ACTION ITEM> Each line from the opening of the records that follow to the line with "[74,872,139,883] NodeData ->" needs to be written out exactly. Add nothing.

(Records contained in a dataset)
+ + + + + + +

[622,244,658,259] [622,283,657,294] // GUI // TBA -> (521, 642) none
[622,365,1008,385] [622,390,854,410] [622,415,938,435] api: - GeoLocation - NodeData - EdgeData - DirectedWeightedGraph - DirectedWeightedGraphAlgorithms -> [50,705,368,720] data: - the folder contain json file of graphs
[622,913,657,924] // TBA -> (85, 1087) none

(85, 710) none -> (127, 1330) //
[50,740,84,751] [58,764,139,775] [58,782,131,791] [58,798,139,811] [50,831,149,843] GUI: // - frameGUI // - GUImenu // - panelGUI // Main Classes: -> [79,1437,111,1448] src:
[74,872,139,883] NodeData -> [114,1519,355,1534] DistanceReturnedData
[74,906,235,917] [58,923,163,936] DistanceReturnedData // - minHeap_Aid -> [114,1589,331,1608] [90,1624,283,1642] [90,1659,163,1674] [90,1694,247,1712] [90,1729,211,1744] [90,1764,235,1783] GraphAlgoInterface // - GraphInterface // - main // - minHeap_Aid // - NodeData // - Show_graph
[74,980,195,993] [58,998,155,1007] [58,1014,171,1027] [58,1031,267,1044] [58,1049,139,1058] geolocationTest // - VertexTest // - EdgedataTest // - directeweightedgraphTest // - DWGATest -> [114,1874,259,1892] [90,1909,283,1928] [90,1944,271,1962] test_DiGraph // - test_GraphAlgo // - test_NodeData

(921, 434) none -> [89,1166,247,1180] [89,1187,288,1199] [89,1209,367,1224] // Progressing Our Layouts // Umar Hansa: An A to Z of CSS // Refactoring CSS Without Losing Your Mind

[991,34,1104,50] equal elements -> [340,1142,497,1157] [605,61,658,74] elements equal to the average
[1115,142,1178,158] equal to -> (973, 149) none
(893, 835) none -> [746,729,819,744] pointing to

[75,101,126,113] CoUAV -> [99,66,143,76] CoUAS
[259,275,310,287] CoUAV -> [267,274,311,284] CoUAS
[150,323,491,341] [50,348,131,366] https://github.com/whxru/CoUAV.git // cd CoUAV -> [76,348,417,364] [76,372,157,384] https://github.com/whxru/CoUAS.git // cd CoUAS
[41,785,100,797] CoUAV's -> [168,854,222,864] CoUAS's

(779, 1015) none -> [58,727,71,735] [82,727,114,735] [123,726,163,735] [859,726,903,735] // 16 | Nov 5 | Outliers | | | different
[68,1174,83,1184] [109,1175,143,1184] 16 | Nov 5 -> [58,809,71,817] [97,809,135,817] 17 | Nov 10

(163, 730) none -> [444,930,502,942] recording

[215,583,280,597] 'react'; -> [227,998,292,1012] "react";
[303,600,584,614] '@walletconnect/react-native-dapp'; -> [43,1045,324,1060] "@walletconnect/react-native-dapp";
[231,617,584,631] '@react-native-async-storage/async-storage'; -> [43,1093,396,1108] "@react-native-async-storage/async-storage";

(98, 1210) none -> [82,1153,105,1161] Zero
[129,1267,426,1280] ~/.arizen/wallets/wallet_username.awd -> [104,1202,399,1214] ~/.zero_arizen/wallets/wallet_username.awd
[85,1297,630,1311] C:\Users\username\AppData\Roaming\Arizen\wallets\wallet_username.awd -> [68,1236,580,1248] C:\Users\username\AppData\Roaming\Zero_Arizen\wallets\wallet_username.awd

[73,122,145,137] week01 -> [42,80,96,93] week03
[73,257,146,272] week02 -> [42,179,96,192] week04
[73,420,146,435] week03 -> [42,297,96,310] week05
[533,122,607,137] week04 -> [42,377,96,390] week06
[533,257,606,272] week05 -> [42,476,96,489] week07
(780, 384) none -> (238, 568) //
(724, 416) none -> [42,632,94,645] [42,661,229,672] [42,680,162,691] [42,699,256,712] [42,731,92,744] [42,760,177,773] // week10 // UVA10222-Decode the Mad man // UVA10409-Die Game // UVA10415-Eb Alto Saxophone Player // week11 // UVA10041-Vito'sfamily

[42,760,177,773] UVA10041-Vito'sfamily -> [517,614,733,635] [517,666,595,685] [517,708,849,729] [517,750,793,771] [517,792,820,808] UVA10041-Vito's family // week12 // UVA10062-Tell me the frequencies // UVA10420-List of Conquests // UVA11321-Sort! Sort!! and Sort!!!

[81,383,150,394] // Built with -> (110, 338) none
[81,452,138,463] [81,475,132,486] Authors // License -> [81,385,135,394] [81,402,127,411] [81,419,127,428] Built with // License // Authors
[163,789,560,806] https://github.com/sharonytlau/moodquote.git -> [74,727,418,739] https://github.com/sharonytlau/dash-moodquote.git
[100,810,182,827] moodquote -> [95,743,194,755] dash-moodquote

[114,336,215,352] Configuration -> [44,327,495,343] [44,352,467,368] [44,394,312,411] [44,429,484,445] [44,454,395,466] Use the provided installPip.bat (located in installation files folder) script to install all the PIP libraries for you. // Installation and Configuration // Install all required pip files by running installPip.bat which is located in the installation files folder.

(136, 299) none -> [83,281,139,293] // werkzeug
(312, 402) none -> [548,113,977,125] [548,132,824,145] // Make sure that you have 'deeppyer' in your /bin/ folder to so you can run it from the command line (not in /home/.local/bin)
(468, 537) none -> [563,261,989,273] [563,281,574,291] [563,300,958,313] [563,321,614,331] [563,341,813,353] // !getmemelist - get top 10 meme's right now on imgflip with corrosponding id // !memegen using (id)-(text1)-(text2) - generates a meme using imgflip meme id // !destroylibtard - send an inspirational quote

+ + + + + + +

SOLUTION FOR THIS TASK>
[622,244,658,259] [622,283,657,294] // GUI // TBA -> (521, 642) none
[622,365,1008,385] [622,390,854,410] [622,415,938,435] api: - GeoLocation - NodeData - EdgeData - DirectedWeightedGraph - DirectedWeightedGraphAlgorithms -> [50,705,368,720] data: - the folder contain json file of graphs
[622,913,657,924] // TBA -> (85, 1087) none

(85, 710) none -> (127, 1330) //
[50,740,84,751] [58,764,139,775] [58,782,131,791] [58,798,139,811] [50,831,149,843] GUI: // - frameGUI // - GUImenu // - panelGUI // Main Classes: -> [79,1437,111,1448] src:
[74,872,139,883] NodeData -> [114,1519,355,1534] DistanceReturnedData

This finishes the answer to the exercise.